DrugR: Optimizing Molecular Drugs through LLM-based Explicit Reasoning
Haoran Liu, Zheni Zeng, Yukun Yan, Yuxuan Chen, Yunduo Xiao
TL;DR
DrugR tackles the challenge of multi-objective molecular optimization by embedding explicit pharmacological reasoning within an LLM framework. It combines domain-focused continual pretraining, reverse data engineering for supervised fine-tuning, and a Pareto-aware self-balanced reinforcement learning scheme to optimize ADMET properties while preserving core molecular scaffolds, with interpretable rationale for each design step. Across extensive in silico evaluations, DrugR outperforms diverse baselines on overall optimization while maintaining binding affinity and structural similarity, and it demonstrates promising but cautious generalization to new drug classes. The work advances knowledge-driven drug discovery by offering interpretable design rationales and releasing code, data, and models to enable further research and pipeline integration.
Abstract
Molecule generation and optimization is a fundamental task in chemical domain.
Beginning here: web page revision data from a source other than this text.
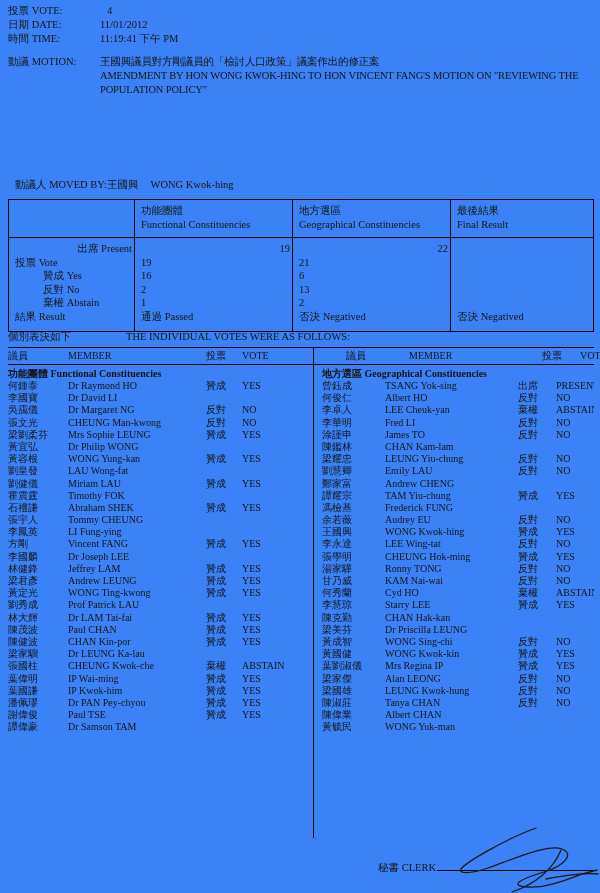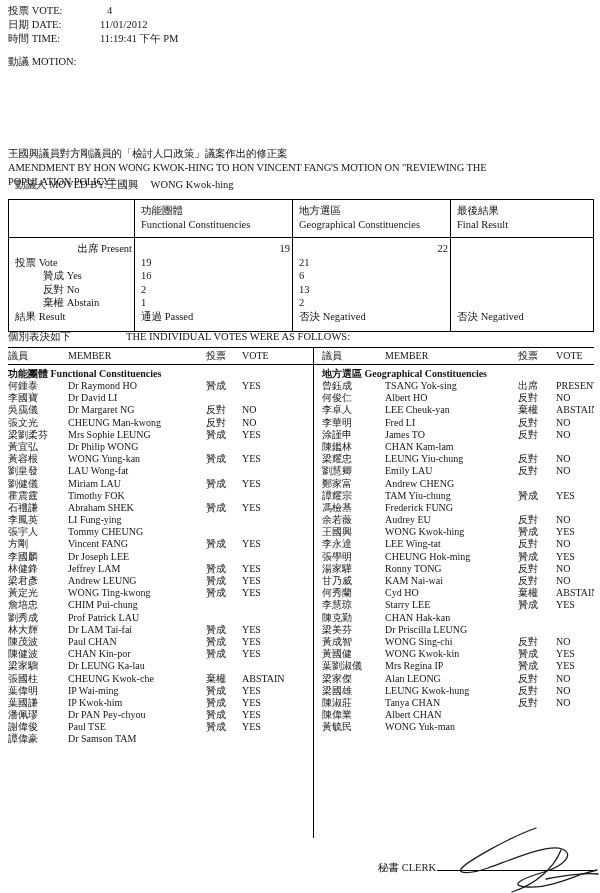--- a/index.html
+++ b/index.html
@@ -6,7 +6,7 @@
   html,body { background:#e8e8e8; }
   .page {
     position:relative; width:600px; height:893px; margin:0 auto;
-    background:#ffffff; color:#151515;
+    background:#3b82f6; color:#151515;
     font-family:"Liberation Serif","DejaVu Serif",serif;
     font-size:10.5px; overflow:hidden;
   }

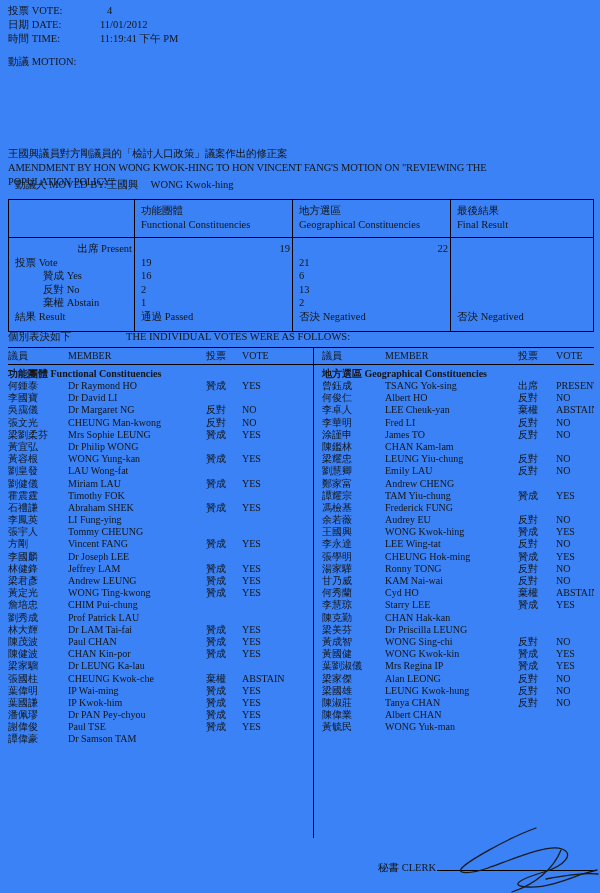--- a/index.html
+++ b/index.html
@@ -16,7 +16,7 @@
   .meta-row { display:flex; white-space:nowrap; }
   .meta .val4 { padding-left:7px; }
   
-  .motion { position:absolute; top:55px; left:8px; display:flex; line-height:14px;flex-direction:column; }
+  .motion { position:absolute; top:55px; left:8px; display:flex; line-height:14px; }
   .motion-val { width:498px; letter-spacing:-0.15px; }
   
   .movedby { position:absolute; top:178px; left:15px; display:flex; line-height:14px; white-space:nowrap; }

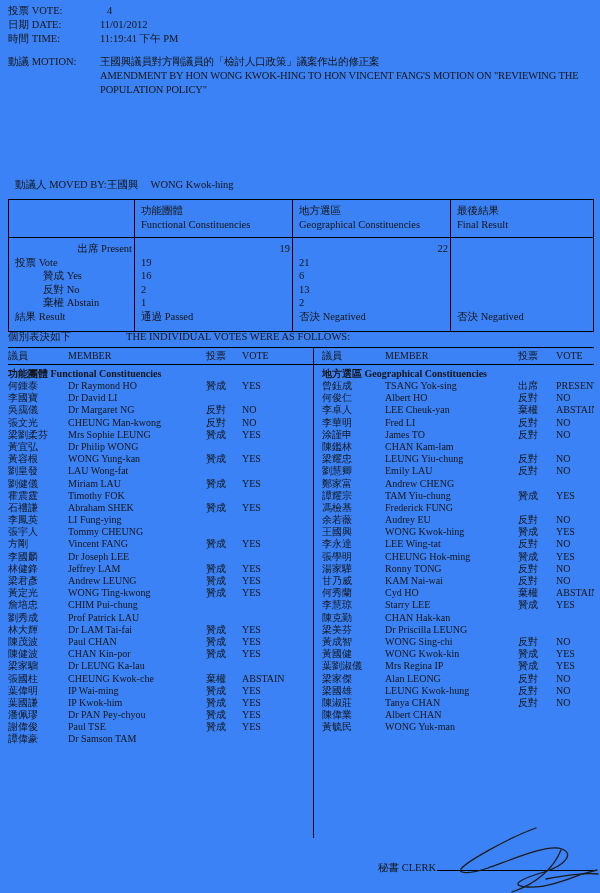--- a/index.html
+++ b/index.html
@@ -37,7 +37,7 @@
   .iv-label { position:absolute; top:330px; left:8px; display:flex; line-height:13px;gap:26px; }
   .iv-table { position:absolute; top:347px; left:8px; width:586px; font-size:10px; }
   .iv-head { display:flex; border-top:1px solid #000; border-bottom:1px solid #000;
-    padding:2px 0 3px 0; line-height:11px; }
+    padding:2px 0 3px 0; line-height:11px;gap:24px; }
   .iv-left { width:302px; flex:0 0 302px; }
   .iv-right { flex:1; margin-left:12px; }
   .grid-l { display:grid; grid-template-columns:60px 138px 36px 1fr; }

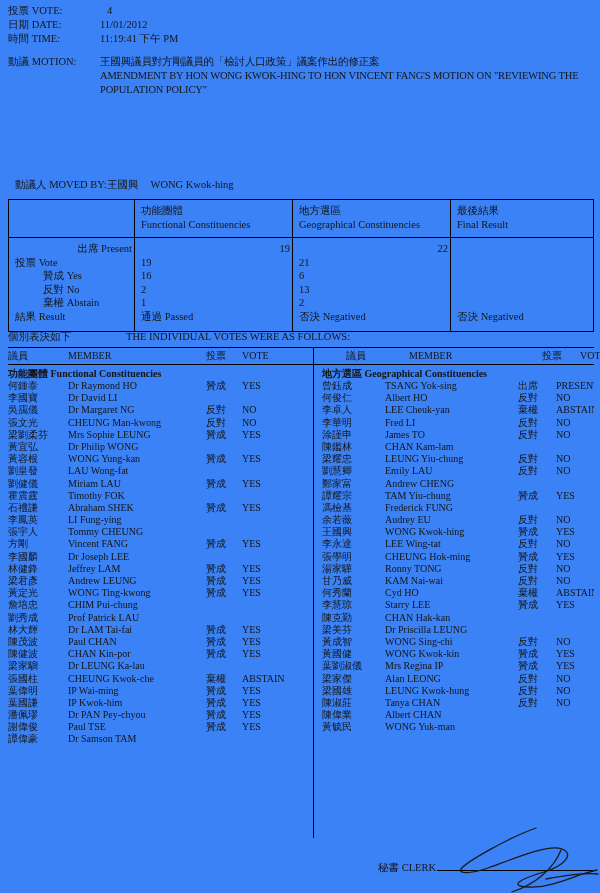--- a/index.html
+++ b/index.html
@@ -249,14 +249,14 @@
               <span>YES</span>
             </div>
             <div class="ivrow grid-l">
+              <span>張宇人</span>
+              <span>Tommy CHEUNG</span>
+              <span></span>
+              <span></span>
+            </div>
+            <div class="ivrow grid-l">
               <span>李鳳英</span>
               <span>LI Fung-ying</span>
-              <span></span>
-              <span></span>
-            </div>
-            <div class="ivrow grid-l">
-              <span>張宇人</span>
-              <span>Tommy CHEUNG</span>
               <span></span>
               <span></span>
             </div>

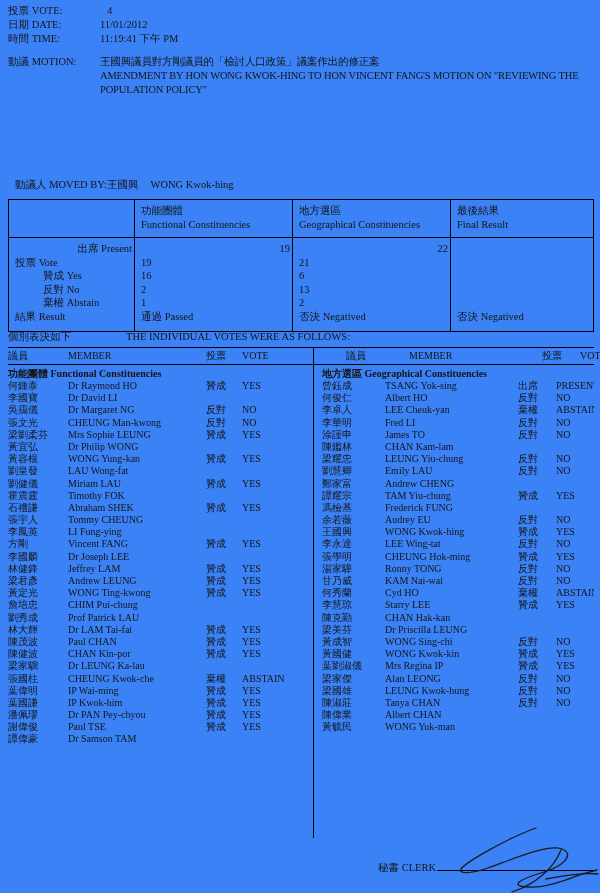--- a/index.html
+++ b/index.html
@@ -291,12 +291,6 @@
               <span>YES</span>
             </div>
             <div class="ivrow grid-l">
-              <span>詹培忠</span>
-              <span>CHIM Pui-chung</span>
-              <span></span>
-              <span></span>
-            </div>
-            <div class="ivrow grid-l">
               <span>劉秀成</span>
               <span>Prof Patrick LAU</span>
               <span></span>

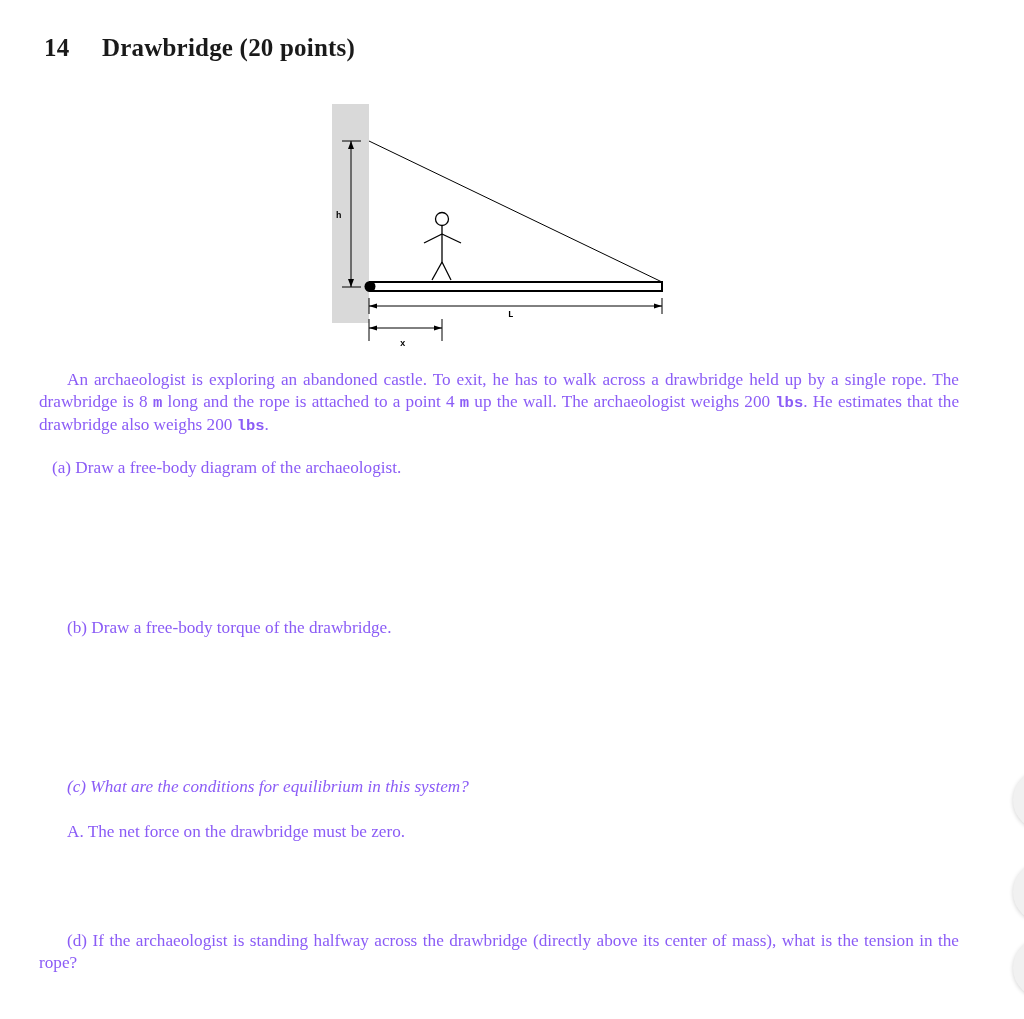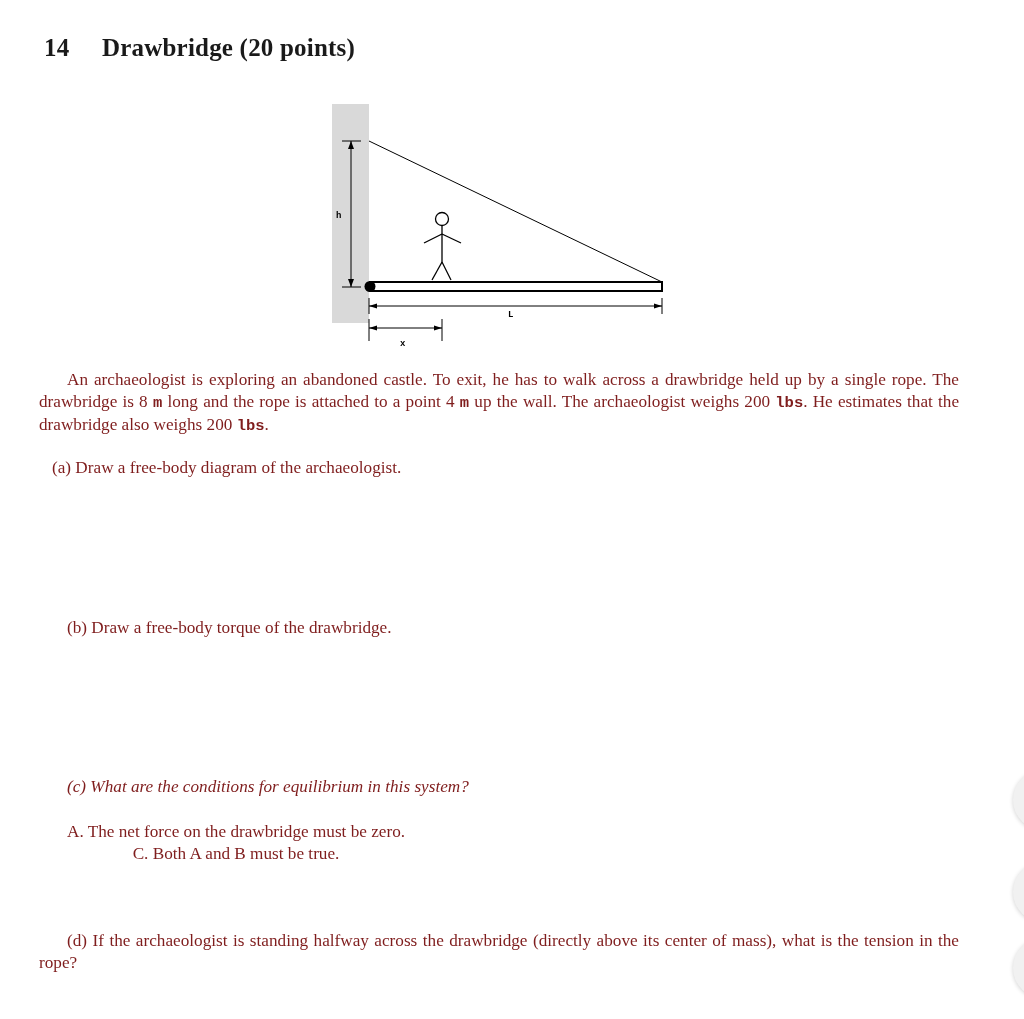--- a/index.html
+++ b/index.html
@@ -42,7 +42,7 @@
       font-family: "Liberation Serif", "DejaVu Serif", serif;
       font-size: 17.2px;
       line-height: 22px;
-      color: #7f1d1d;
+      color: #8b5cf6;
     }
     .intro {
       left: 39px;

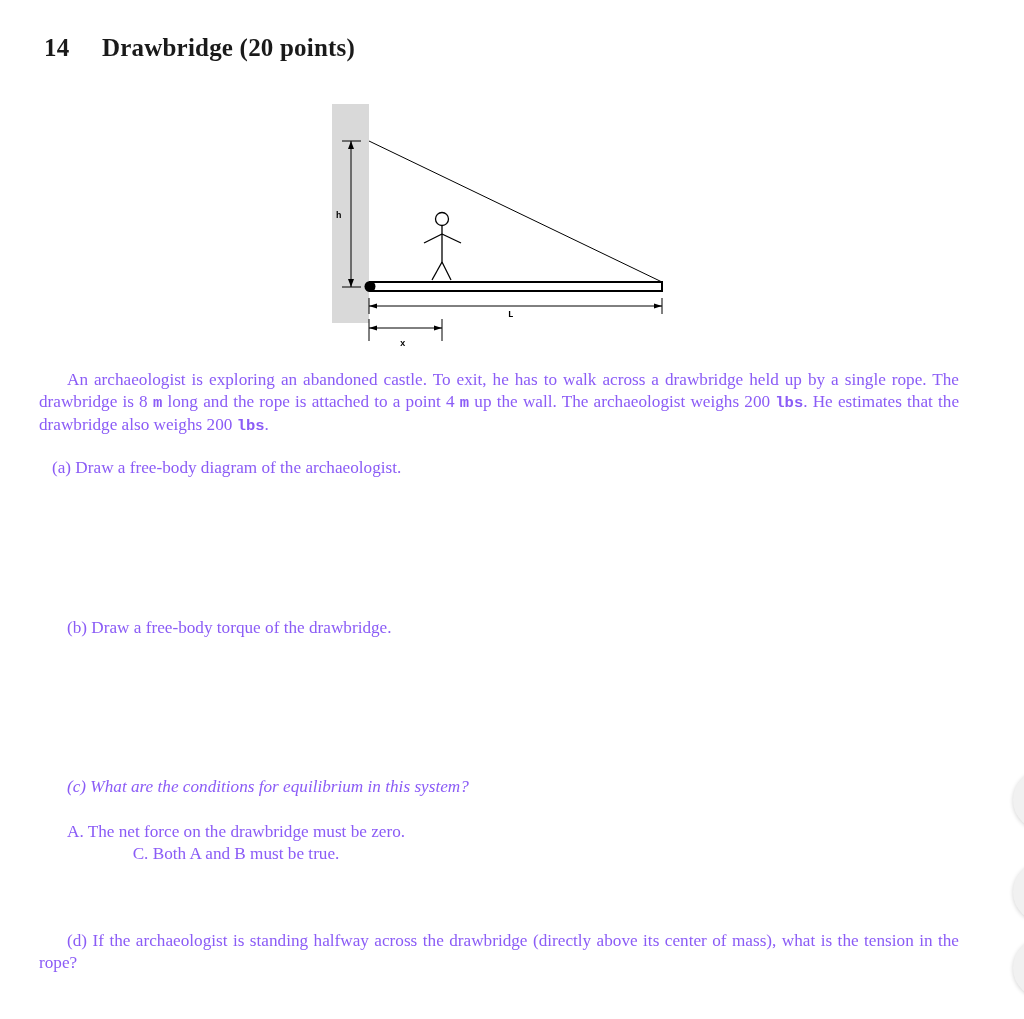--- a/index.html
+++ b/index.html
@@ -147,7 +147,6 @@
 
 <div class="para choices">
   <div>A. The net force on the drawbridge must be zero.</div>
-  <div>C. Both A and B must be true.</div>
 </div>
 
 <div class="para qd">(d) If the archaeologist is standing halfway across the drawbridge (directly above its center of mass), what is the tension in the rope?</div>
The rapid development of intelligent tools, especially large language models (LLMs) with powerful knowledge reserves and interactive capabilities, has provided new paradigms for it. Nevertheless, the intrinsic challenge for LLMs lies in the complex implicit relationship between molecular structure and pharmacological properties and the lack of corresponding labeled data. To bridge this gap, we propose DrugR, an LLM-based method that introduces explicit, step-by-step pharmacological reasoning into the optimization process. Our approach integrates domain-specific continual pretraining, supervised fine-tuning via reverse data engineering, and self-balanced multi-granular reinforcement learning. This framework enables DrugR to effectively improve key ADMET properties while preserving the original molecule's core efficacy. Experimental results demonstrate that DrugR achieves comprehensive enhancement across multiple properties without compromising structural similarity or target binding affinity. Importantly, its explicit reasoning process provides clear, interpretable rationales for each optimization step, yielding actionable design insights and advancing toward automated, knowledge-driven scientific discovery. Our code and model checkpoints are open-sourced to foster future research.